En otras palabras, el perro sólo obtendrá cosas de nosotros en presencia del niño, y no al revés como ocurría antes.
Ahora el aprendizaje del perro será:

  • cuando está el niño delante me hacen caso y me divierto como siempre.
  • cuando el niño desaparece me aburro y ellos me ignoran.

Cómo educar al niño
Con el tiempo, será el niño el que buscará el contacto con el perro. En muchas cosas, el niño trata al perro como a un juguete más y no es consciente de que el animal puede sentir dolor.
El objetivo de los padres es enseñarle al niño que el perro no es un juguete y que estirarle las orejas, el pelo o la cola puede no ser la mejor forma de relacionarse con él.

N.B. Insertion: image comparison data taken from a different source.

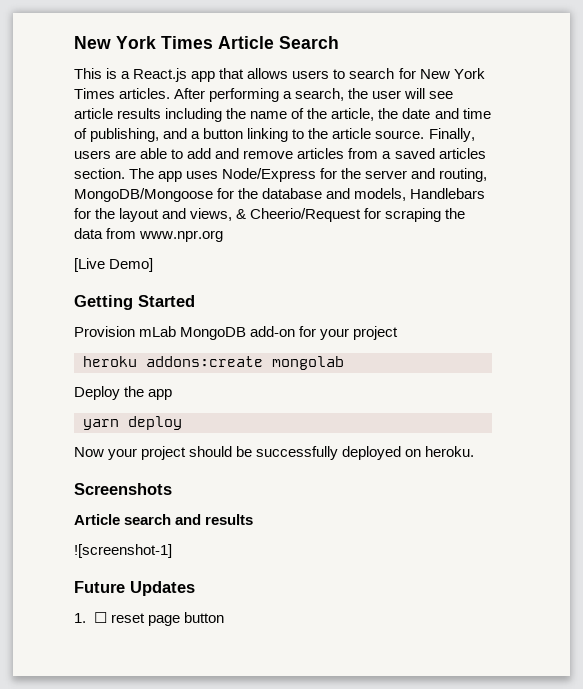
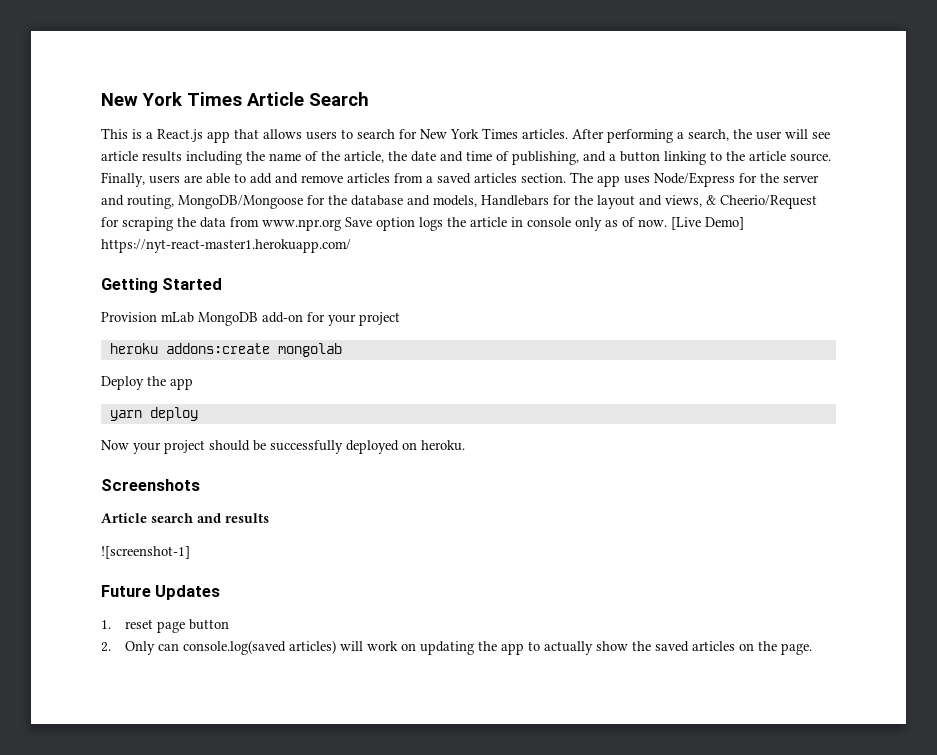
(224, 236) // -> [345,217,667,231] Save option logs the article in console only as of now.
(154, 265) none -> [101,239,351,253] https://nyt-react-master1.herokuapp.com/
[94,612,108,623] ☐ -> (111, 624) none
(225, 617) none -> [101,640,813,655] // 2. Only can console.log(saved articles) will work on updating the app to actually show the saved articles on the page.

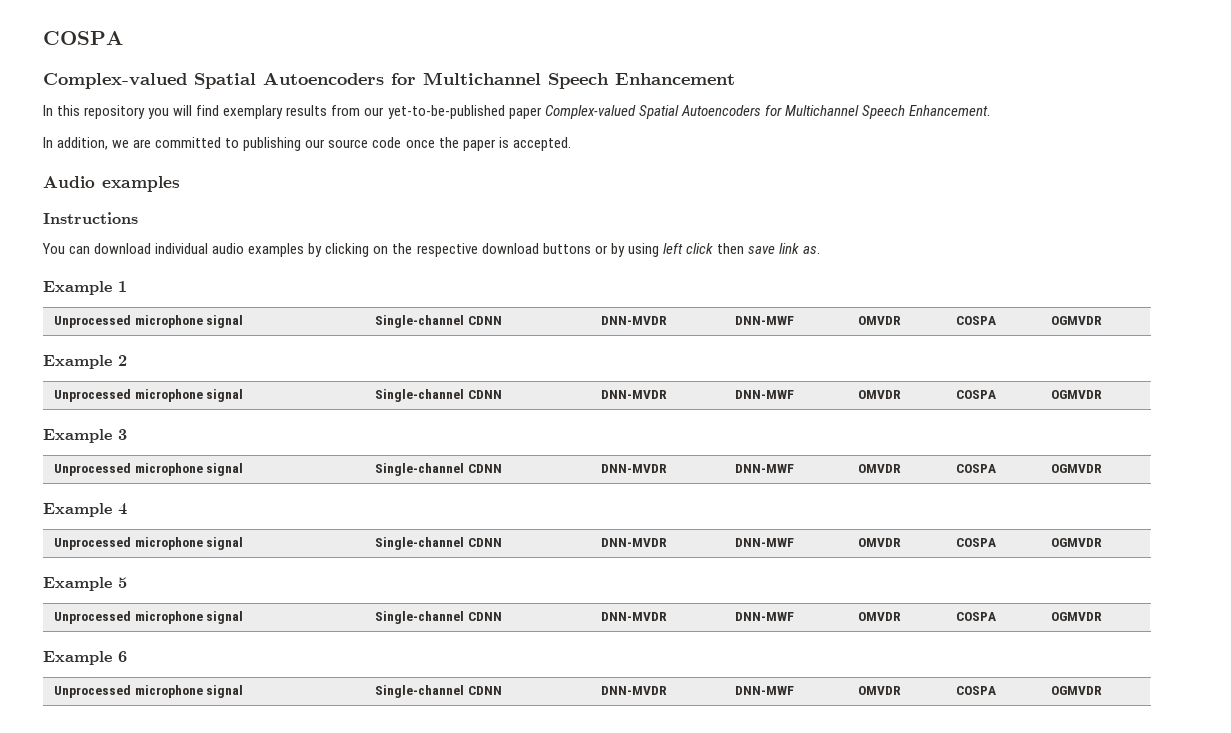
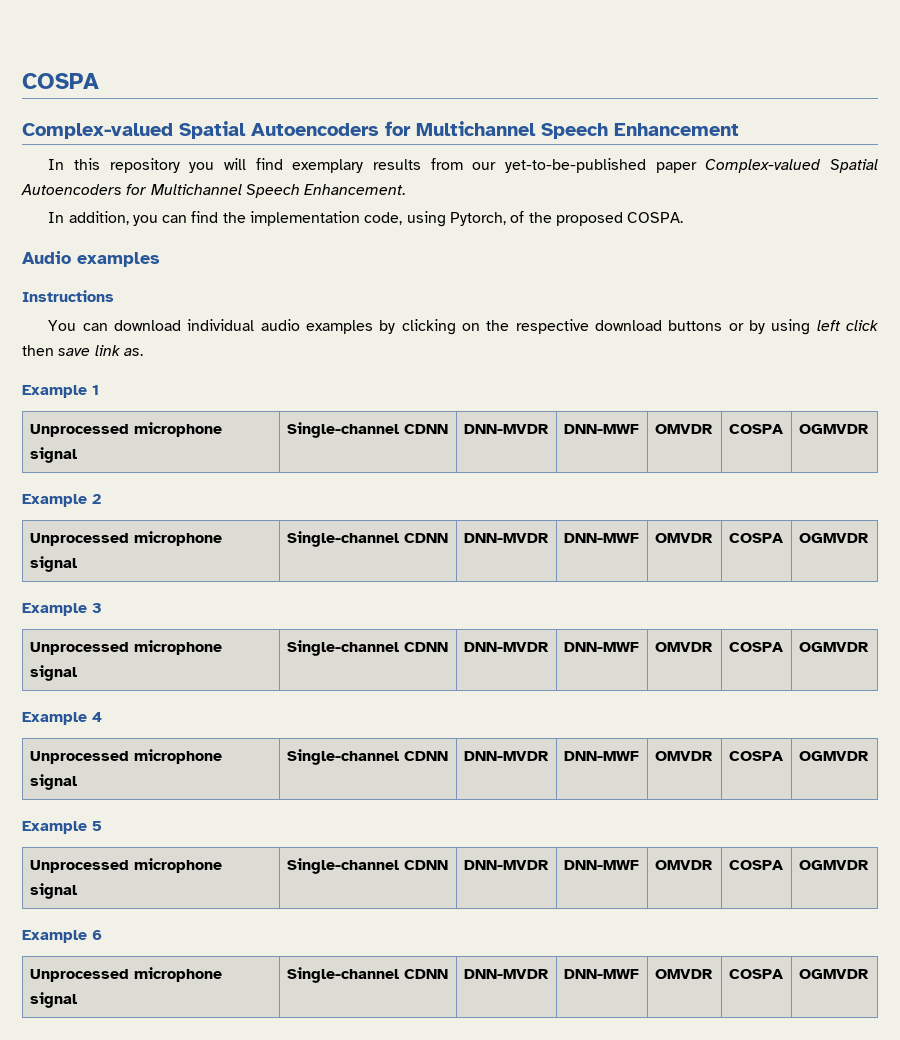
[112,137,571,151] we are committed to publishing our source code once the paper is accepted. -> [132,211,684,227] you can find the implementation code, using Pytorch, of the proposed COSPA.

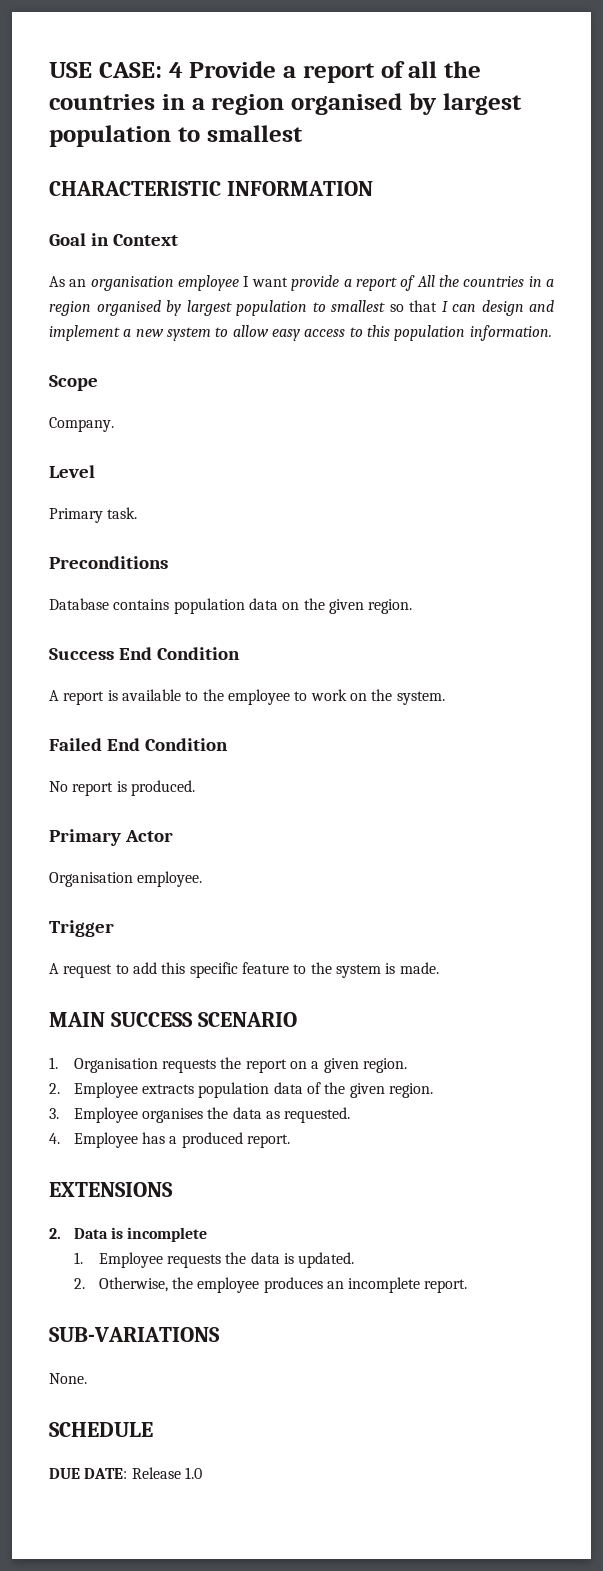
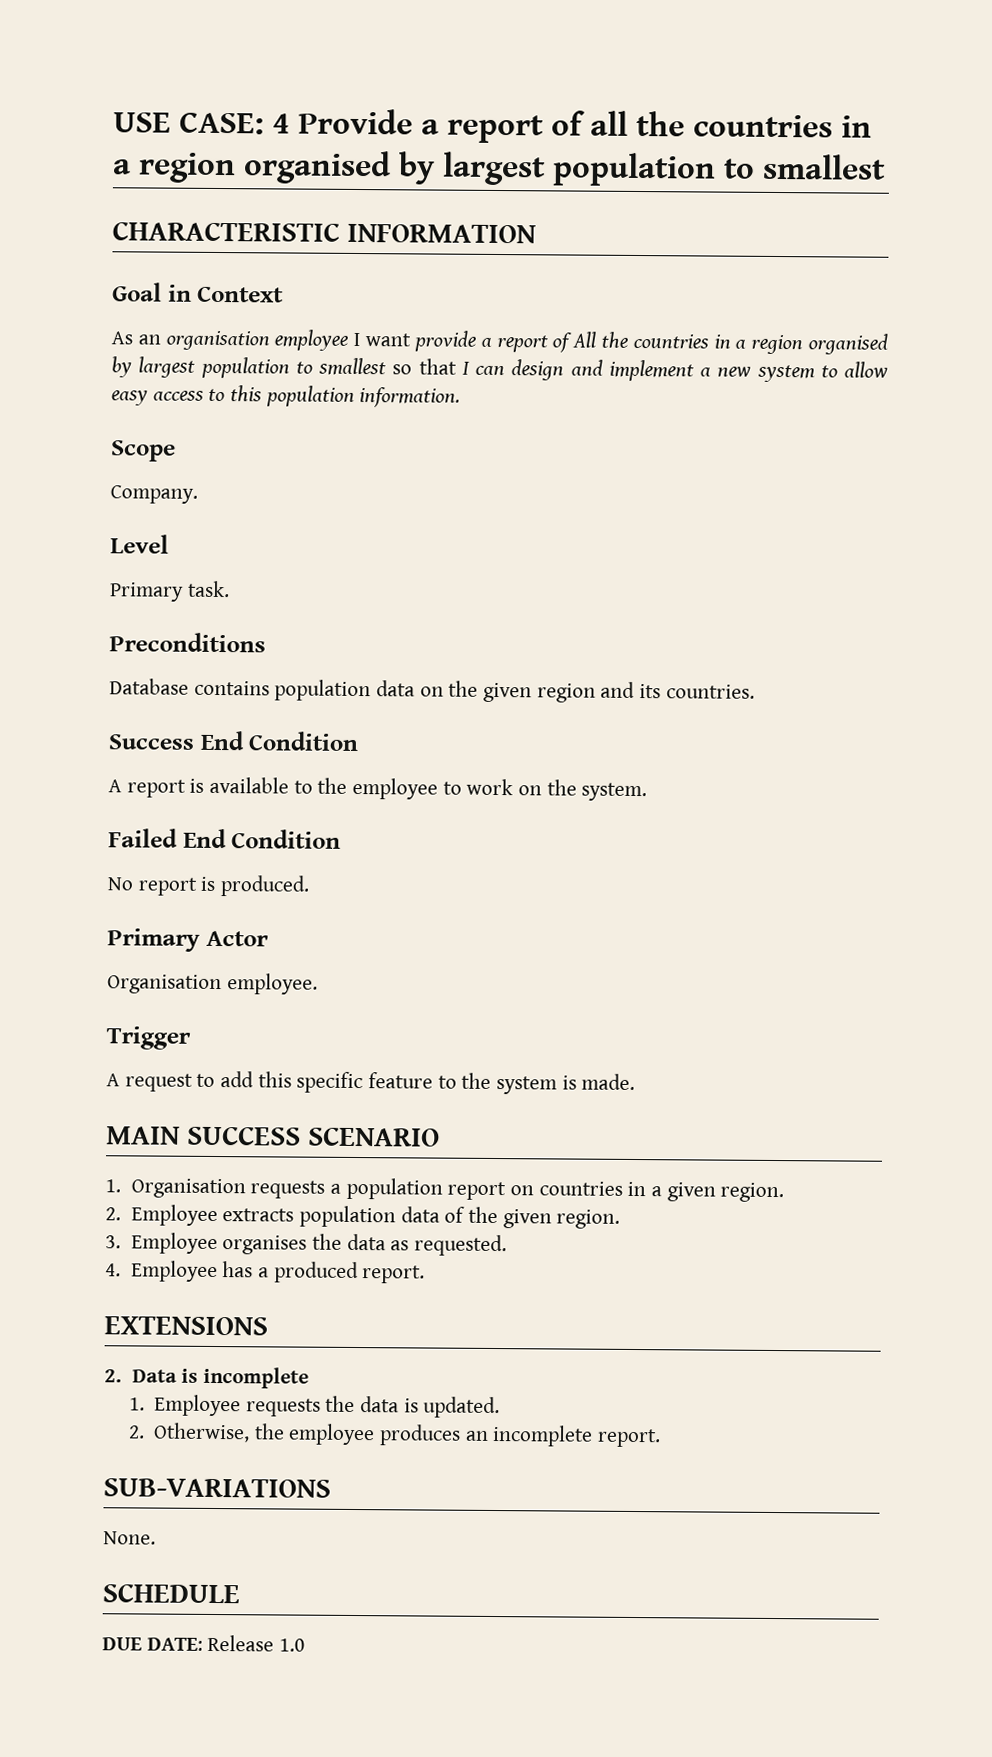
[368,599,413,614] region. -> [536,681,755,703] region and its countries.
[220,1057,308,1073] the report on -> [329,1177,647,1201] a population report on countries in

  • Actúa con tu perro de forma coherente, y trate de que todos los integrantes de la familia hagan lo mismo: permitir y prohibir las mismas cosas.
  • Hay que tener especial cuidado desde el momento en que el bebé comienza a moverse o a gatear, pues en esta etapa, se desplaza de manera imprevisible y puede perder el equilibrio, cayendo sobre el animal, que puede asustarse y reaccionar instintivamente.
  • Hay que enseñarles a convivir con el animal, y a respetar sus momentos de sueño, de comida, de cansancio o de juego. De este modo, lograrás una excelente relación entre su hijo o hija, y el perro.
  • Nunca dejes al bebé/niño jugar o interactuar con el perro sin supervisión, hasta que el niño no sea lo suficientemente mayor para comportarse adecuadamente con el perro y esto, puede ser hasta que tenga unos diez años.
  • Educa a tu hijo a convivir con su perro: Enséñale a respetar la comida y los momentos de descanso del animal, a mostrarse cariñoso y acariciarlo.
  • Especial precaución con perros viejos, con artrosis, otitis u otros dolores crónicos que pueden reaccionar con miedo o dolor al contacto.
  • Muchísimo cuidado si el niño es muy activo o brusco.

RESUMEN: las 5 claves para una buena convivencia.
1. Realizar los preparativos con antelación.
2. Actuar con calma.
3. Presentar el niño al perro de forma gradual.
4. Supervisar a ambos en todo momento.
5. Conseguir que el perro relacione la presencia del niño con cosas positivas.